[[ Provided entries, beginning ]]

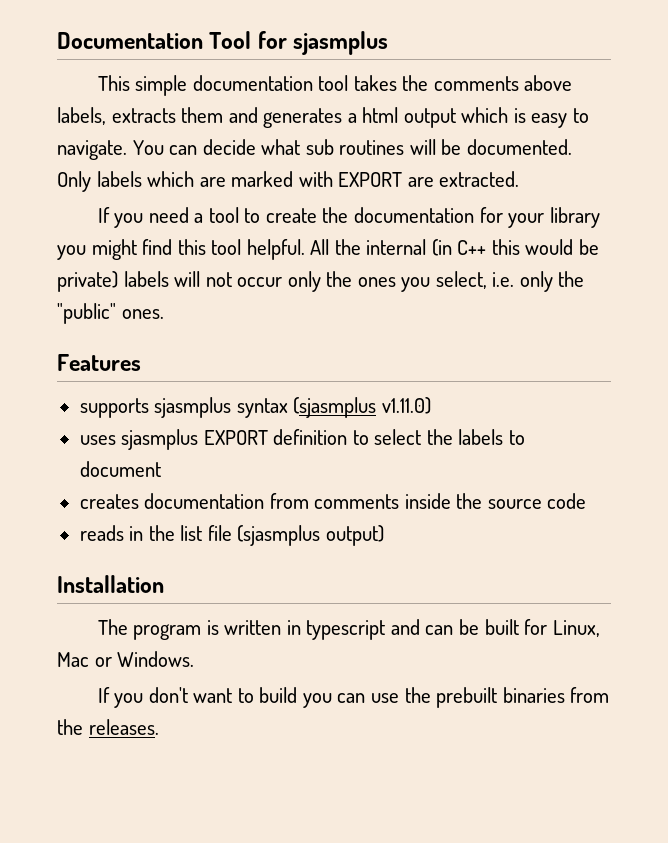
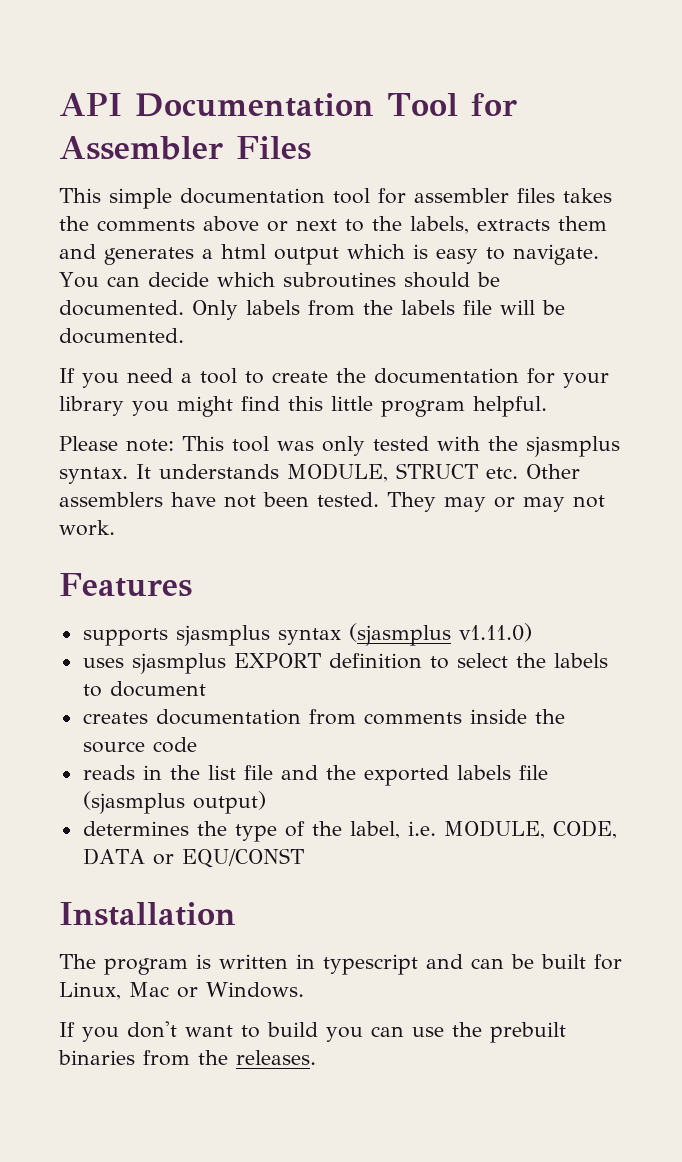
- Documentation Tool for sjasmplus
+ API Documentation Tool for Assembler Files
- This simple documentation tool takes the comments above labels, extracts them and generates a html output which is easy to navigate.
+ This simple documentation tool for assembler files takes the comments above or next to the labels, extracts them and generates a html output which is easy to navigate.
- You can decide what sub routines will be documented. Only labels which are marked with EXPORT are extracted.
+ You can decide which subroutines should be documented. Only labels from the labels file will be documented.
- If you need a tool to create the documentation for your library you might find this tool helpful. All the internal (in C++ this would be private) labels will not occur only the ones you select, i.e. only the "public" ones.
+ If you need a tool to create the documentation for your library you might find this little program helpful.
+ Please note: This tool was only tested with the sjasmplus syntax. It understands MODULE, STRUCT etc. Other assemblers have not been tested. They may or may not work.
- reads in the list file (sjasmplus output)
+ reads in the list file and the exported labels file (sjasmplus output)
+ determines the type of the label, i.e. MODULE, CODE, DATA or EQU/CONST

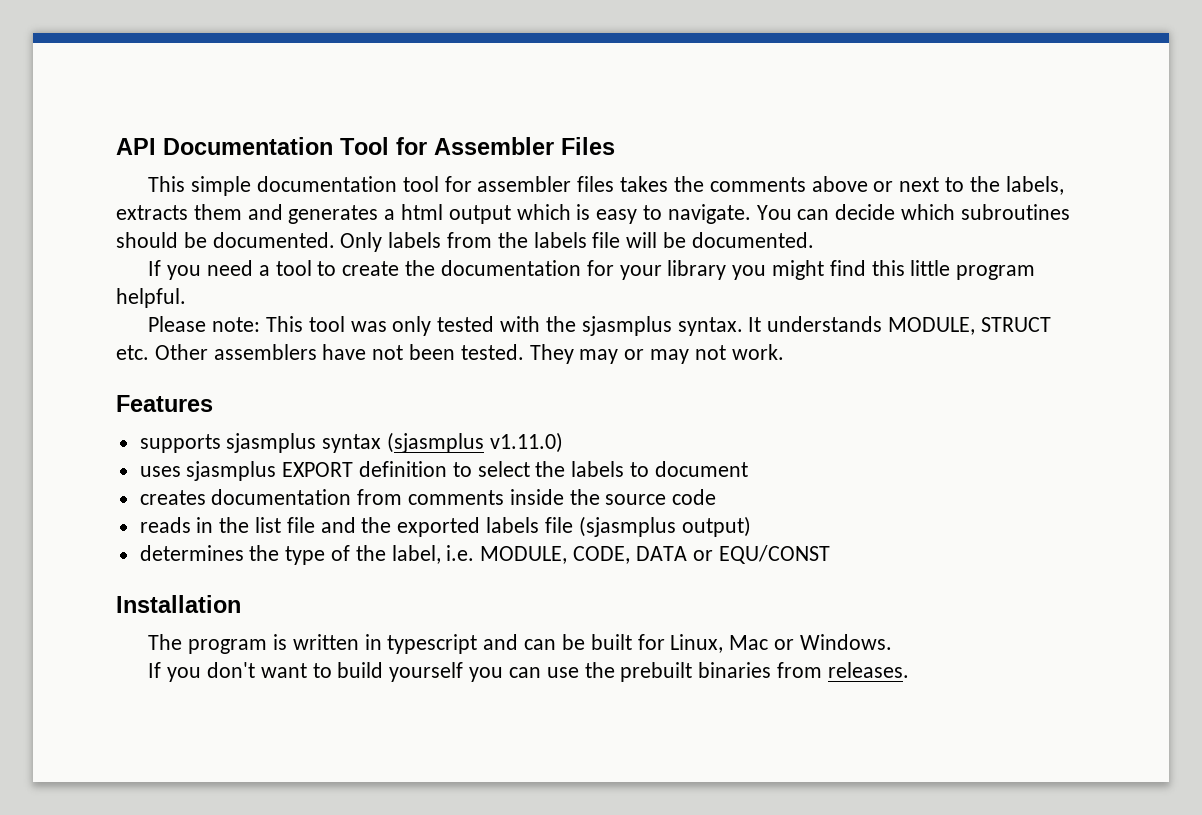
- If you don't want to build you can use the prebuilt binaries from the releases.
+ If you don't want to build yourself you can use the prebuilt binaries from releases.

[[ Provided entries, end ]]
[[ Provided entries, beginning ]]

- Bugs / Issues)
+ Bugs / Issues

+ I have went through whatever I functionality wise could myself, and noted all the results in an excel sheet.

[[ Provided entries, end ]]
[[ Provided entries, beginning ]]

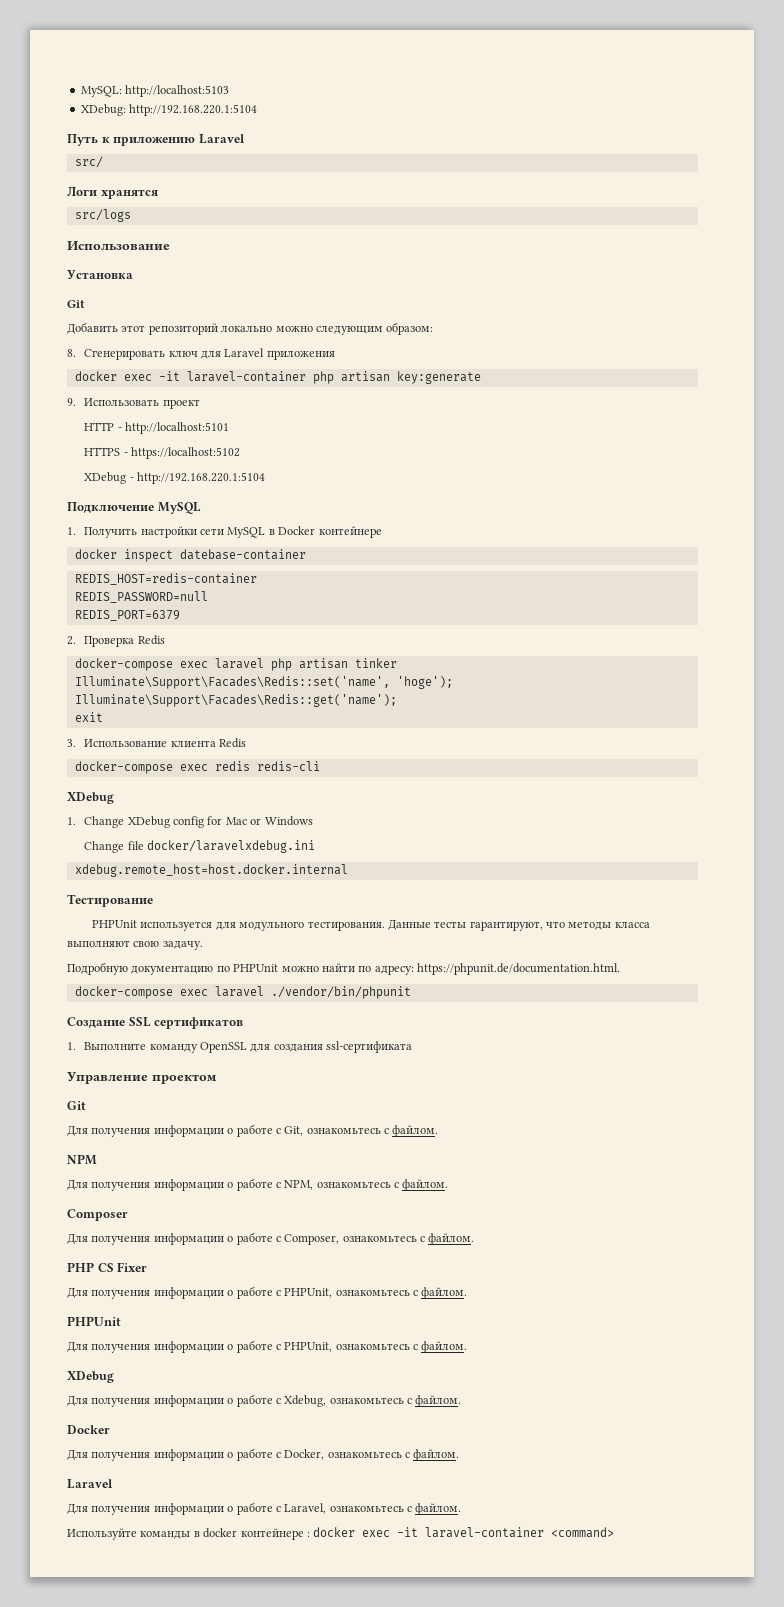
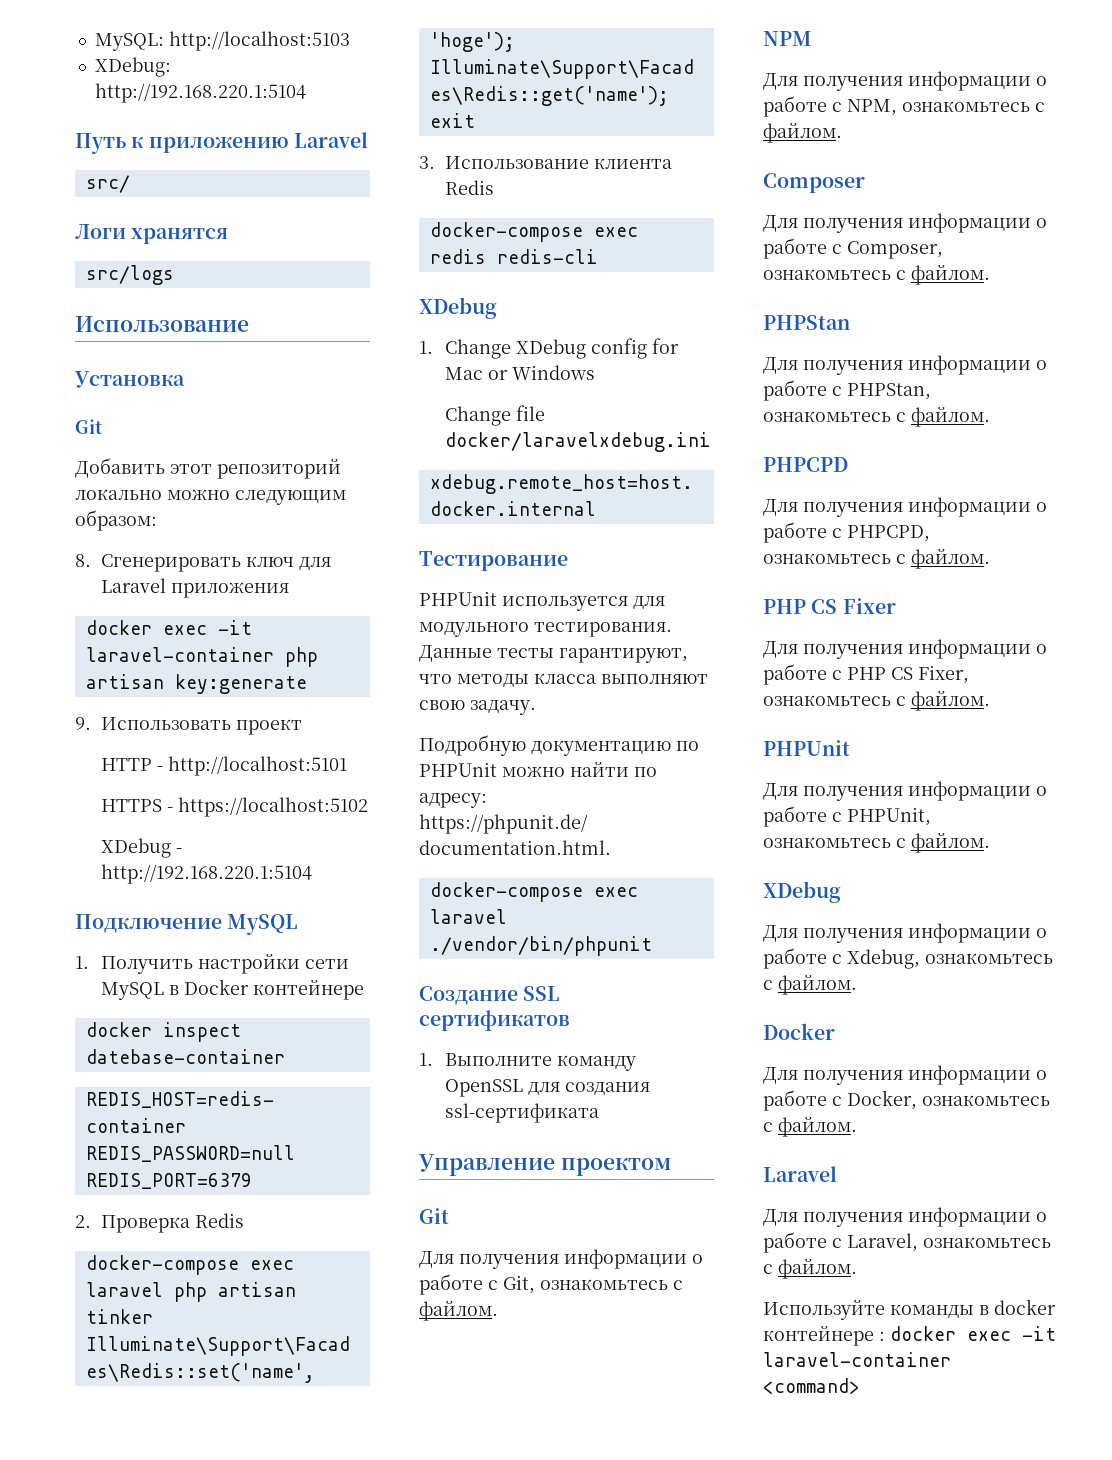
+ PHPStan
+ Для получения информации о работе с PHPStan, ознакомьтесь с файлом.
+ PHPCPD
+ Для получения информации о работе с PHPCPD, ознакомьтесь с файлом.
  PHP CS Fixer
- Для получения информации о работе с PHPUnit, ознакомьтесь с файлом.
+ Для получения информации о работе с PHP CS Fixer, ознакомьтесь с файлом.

[[ Provided entries, end ]]

Go back to the listing above. Copy word for word the lines from the one with "PHPCPD, ознакомьтесь с файлом." through the one with "Fixer, ознакомьтесь с файлом.", and nothing more.

+ Для получения информации о работе с PHPCPD, ознакомьтесь с файлом.
  PHP CS Fixer
- Для получения информации о работе с PHPUnit, ознакомьтесь с файлом.
+ Для получения информации о работе с PHP CS Fixer, ознакомьтесь с файлом.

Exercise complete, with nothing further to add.